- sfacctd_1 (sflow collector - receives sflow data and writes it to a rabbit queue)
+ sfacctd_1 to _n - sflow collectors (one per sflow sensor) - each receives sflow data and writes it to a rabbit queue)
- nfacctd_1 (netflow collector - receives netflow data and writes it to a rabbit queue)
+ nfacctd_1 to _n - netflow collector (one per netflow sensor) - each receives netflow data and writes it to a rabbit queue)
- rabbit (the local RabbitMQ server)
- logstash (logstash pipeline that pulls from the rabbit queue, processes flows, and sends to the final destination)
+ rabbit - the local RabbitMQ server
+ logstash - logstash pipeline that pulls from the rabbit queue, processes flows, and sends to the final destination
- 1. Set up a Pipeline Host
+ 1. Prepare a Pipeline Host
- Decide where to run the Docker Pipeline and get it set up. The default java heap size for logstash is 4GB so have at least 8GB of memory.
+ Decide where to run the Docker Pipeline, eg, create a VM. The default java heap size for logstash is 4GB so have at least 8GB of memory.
+++++
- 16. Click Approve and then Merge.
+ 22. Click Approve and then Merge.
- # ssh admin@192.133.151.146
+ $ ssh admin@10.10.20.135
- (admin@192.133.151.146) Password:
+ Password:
+++++
» **TASK INSTRUCTIONS**: Check every line above for the string "data", and copy the ones that have it.

» **TASK ANSWER**:
- sfacctd_1 (sflow collector - receives sflow data and writes it to a rabbit queue)
+ sfacctd_1 to _n - sflow collectors (one per sflow sensor) - each receives sflow data and writes it to a rabbit queue)
- nfacctd_1 (netflow collector - receives netflow data and writes it to a rabbit queue)
+ nfacctd_1 to _n - netflow collector (one per netflow sensor) - each receives netflow data and writes it to a rabbit queue)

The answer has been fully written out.